Step 6: Verify logs are arriving
Give it a couple of minutes, then check from your local machine:
aws logs describe-log-groups \
--log-group-name-prefix "/lightsail/openclaw/" \
--region us-east-1
aws logs tail "/lightsail/openclaw/my-instance" --follow
The first command confirms the log group was created. The second streams live logs which is useful for watching what OpenClaw is doing in real time. (Note: aws logs tail requires AWS CLI v2.)
** Replace us-east-1 with the AWS Region where your Lightsail instance runs.
Doing this at boot (Recommended)
Running through these steps manually works, but if you ever rebuild the instance you’ll have to repeat it. The cleaner approach is a user_data script that runs on first boot. The Terraform template in this repo handles exactly that — the IAM user is created by Terraform, keys are injected via templatefile(), and the agent is configured and started automatically.
If you’re not using Terraform, the same script logic works as a launch script through the Lightsail console. It’s only available at creation time — look for the “Add launch script” field at the bottom of the instance creation wizard, below the SSH key selection.

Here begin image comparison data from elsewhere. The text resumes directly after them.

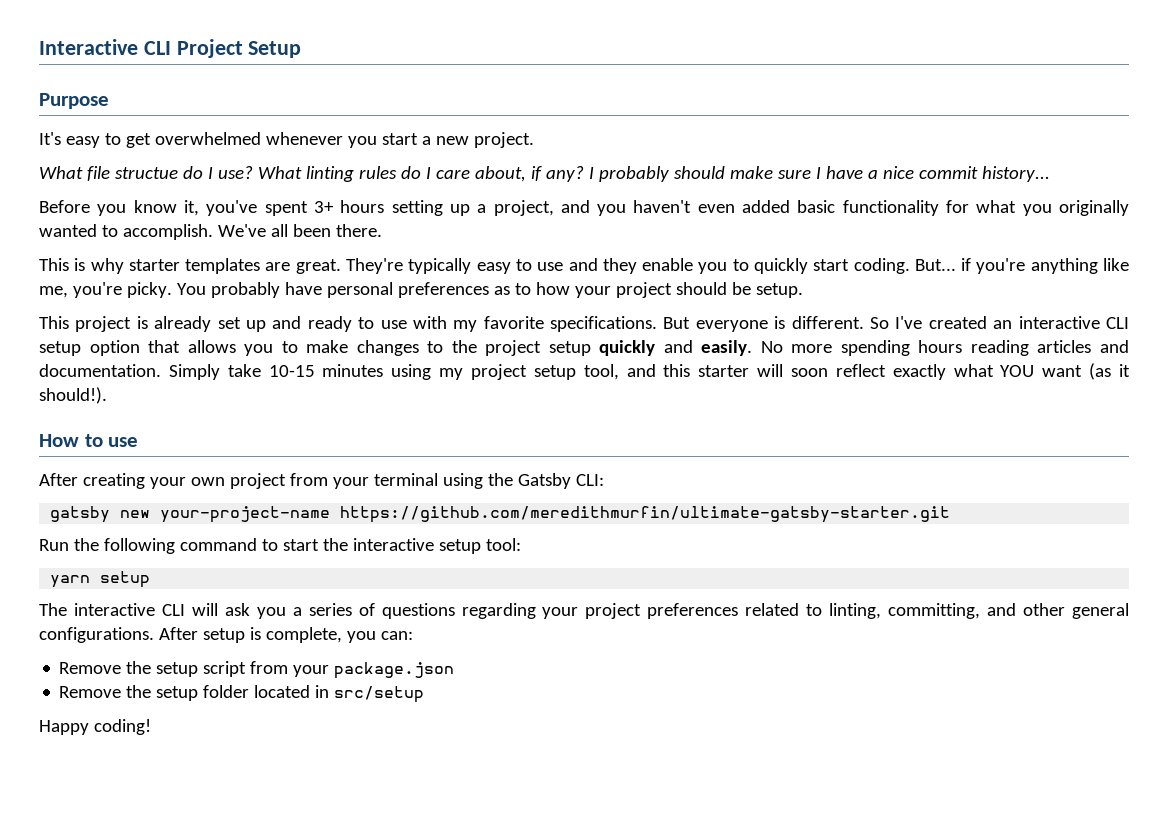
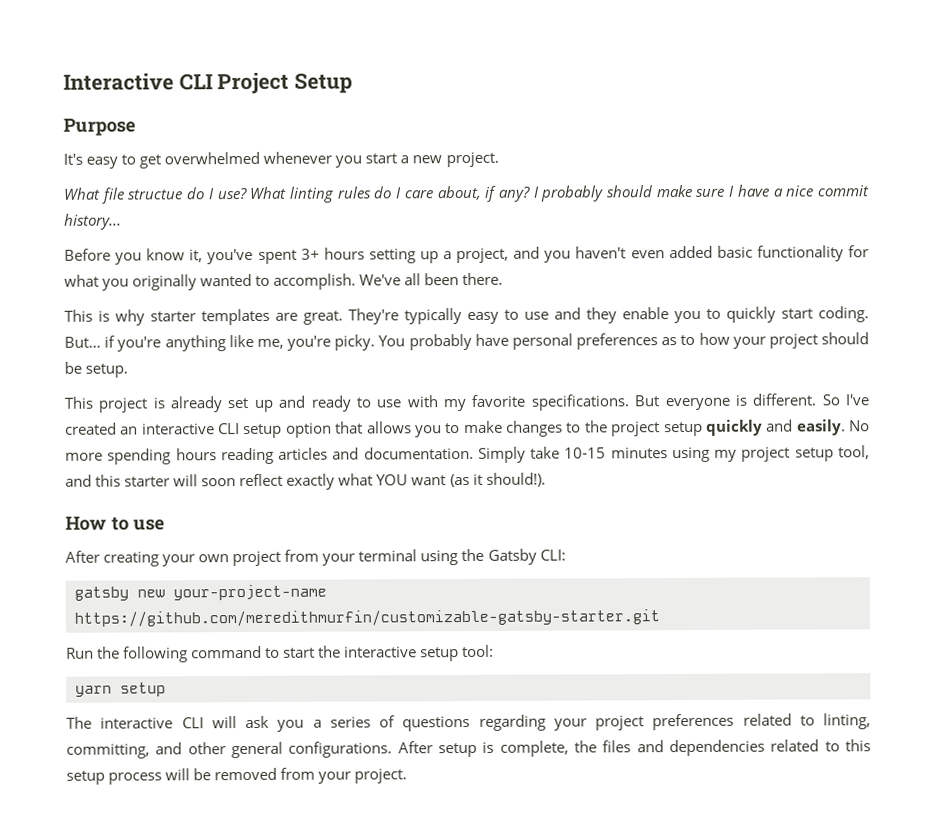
- gatsby new your-project-name https://github.com/meredithmurfin/ultimate-gatsby-starter.git
+ gatsby new your-project-name https://github.com/meredithmurfin/customizable-gatsby-starter.git
- After setup is complete, you can:
- Remove the setup script from your package.json
- Remove the setup folder located in src/setup
- Happy coding!
+ After setup is complete, the files and dependencies related to this setup process will be removed from your project.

The three log streams worth forwarding from an OpenClaw instance: openclaw-app (verify the path on your install — the AWS docs don’t pin down a default log directory) for inference/session errors, syslog (/var/log/syslog) for OS-level issues, and the bootstrap log (/var/log/user-data.log) to debug first-boot failures. Everything else is noise until you need it.